▸ WHAT TO DO
Skip the pictures. Give all the data again exactly.
Start of GIVEN ENTRIES
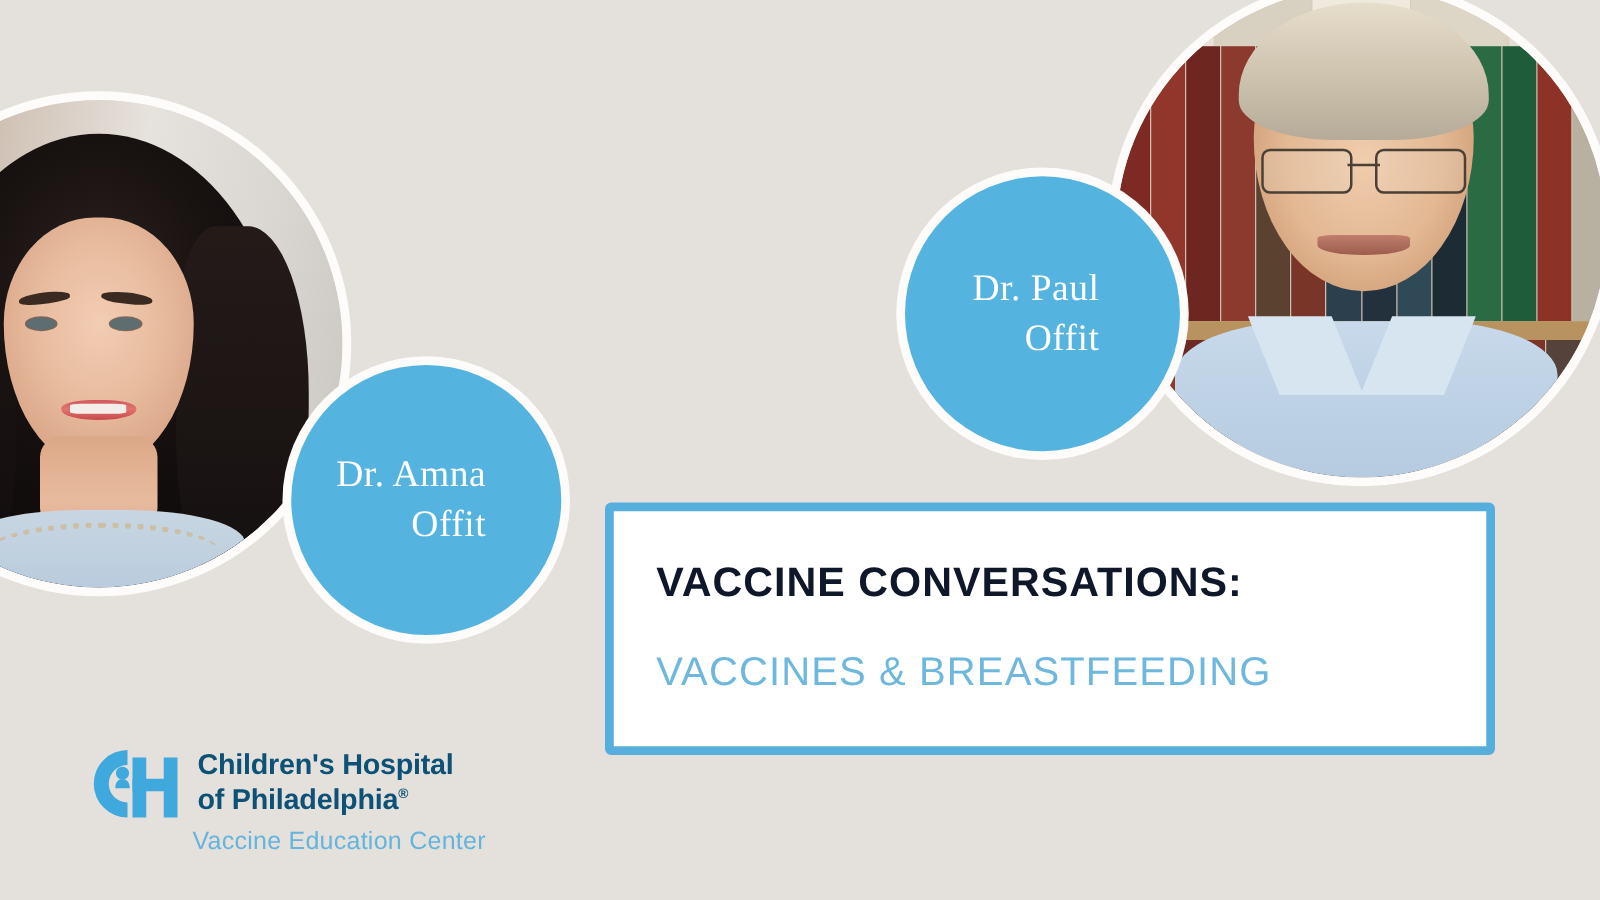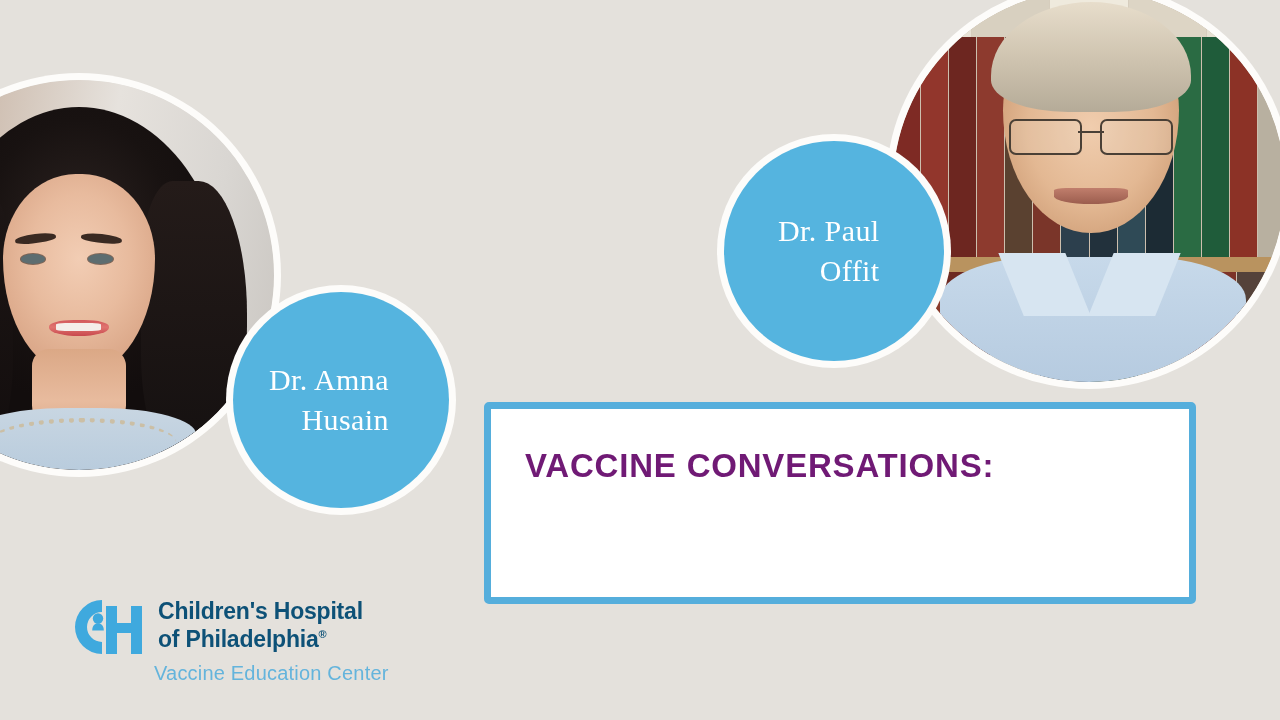--- a/index.html
+++ b/index.html
@@ -448,7 +448,7 @@
 
   <div class="name-bubble" id="amna-bubble">
     <span class="name-text">Dr. Amna
-Husain</span>
+Offit</span>
   </div>
 
   <div class="name-bubble" id="offit-bubble">

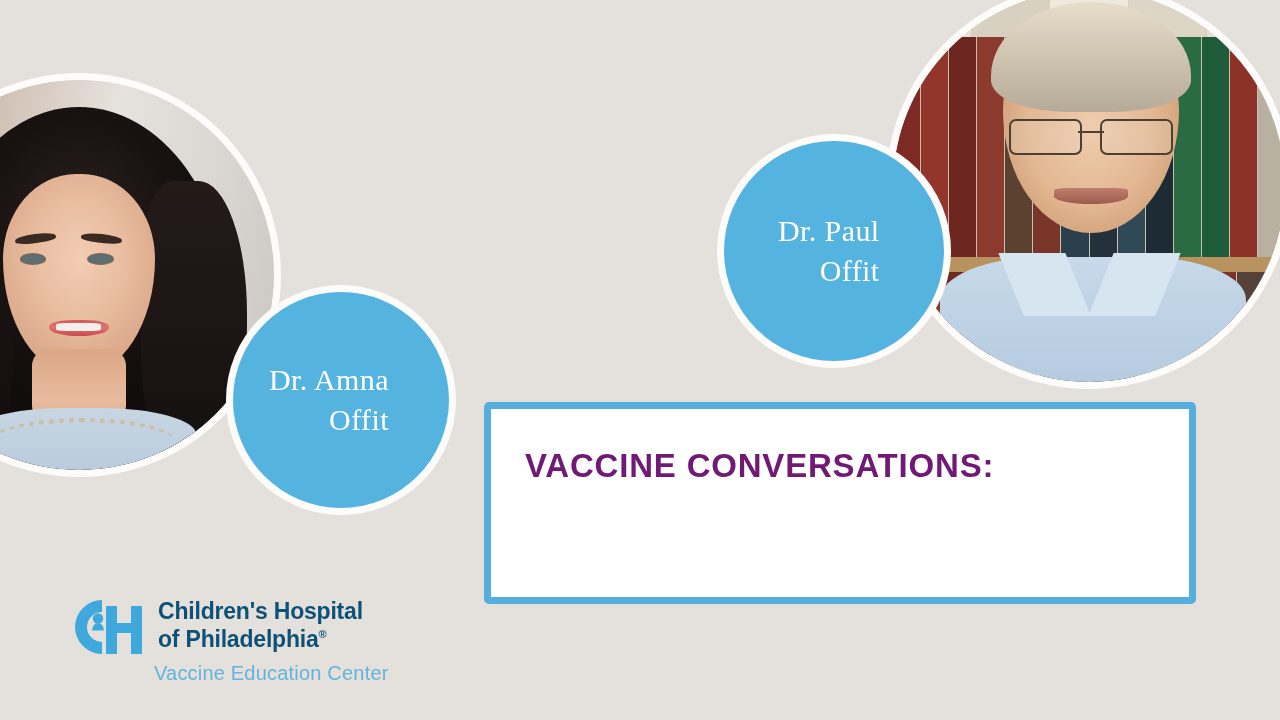--- a/index.html
+++ b/index.html
@@ -308,7 +308,7 @@
     padding: 38px 0 0 34px;
   }
   #title-line1 {
-    color: #701a75;
+    color: #0f172a;
     font-family: "Liberation Sans", sans-serif;
     font-weight: bold;
     font-size: 33px;

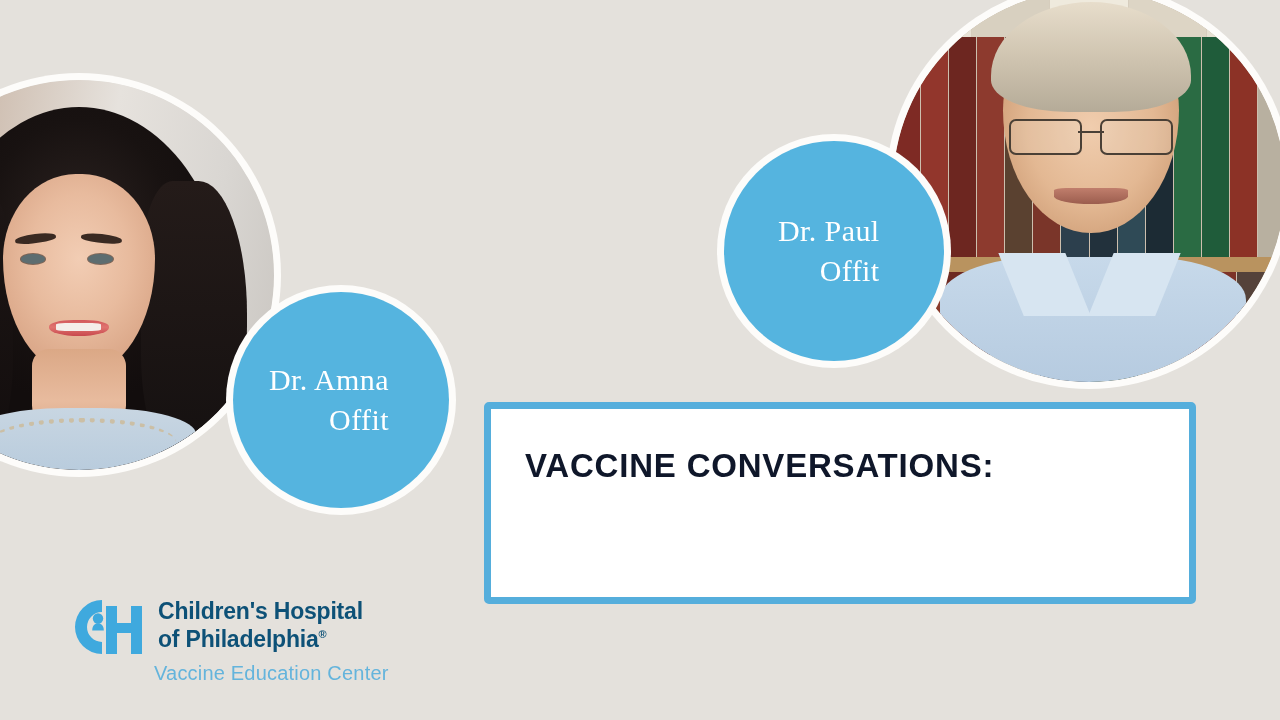--- a/index.html
+++ b/index.html
@@ -458,6 +458,7 @@
 
   <div id="title-card">
     <div id="title-line1">VACCINE CONVERSATIONS:</div>
+    <div id="title-line2">VACCINES &amp; BREASTFEEDING</div>
   </div>
 
   <div id="logo">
End of GIVEN ENTRIES
▸ THE ANSWER
--- a/index.html
+++ b/index.html
@@ -448,7 +448,7 @@
 
   <div class="name-bubble" id="amna-bubble">
     <span class="name-text">Dr. Amna
-Husain</span>
+Offit</span>
   </div>
 
   <div class="name-bubble" id="offit-bubble">

--- a/index.html
+++ b/index.html
@@ -308,7 +308,7 @@
     padding: 38px 0 0 34px;
   }
   #title-line1 {
-    color: #701a75;
+    color: #0f172a;
     font-family: "Liberation Sans", sans-serif;
     font-weight: bold;
     font-size: 33px;

--- a/index.html
+++ b/index.html
@@ -458,6 +458,7 @@
 
   <div id="title-card">
     <div id="title-line1">VACCINE CONVERSATIONS:</div>
+    <div id="title-line2">VACCINES &amp; BREASTFEEDING</div>
   </div>
 
   <div id="logo">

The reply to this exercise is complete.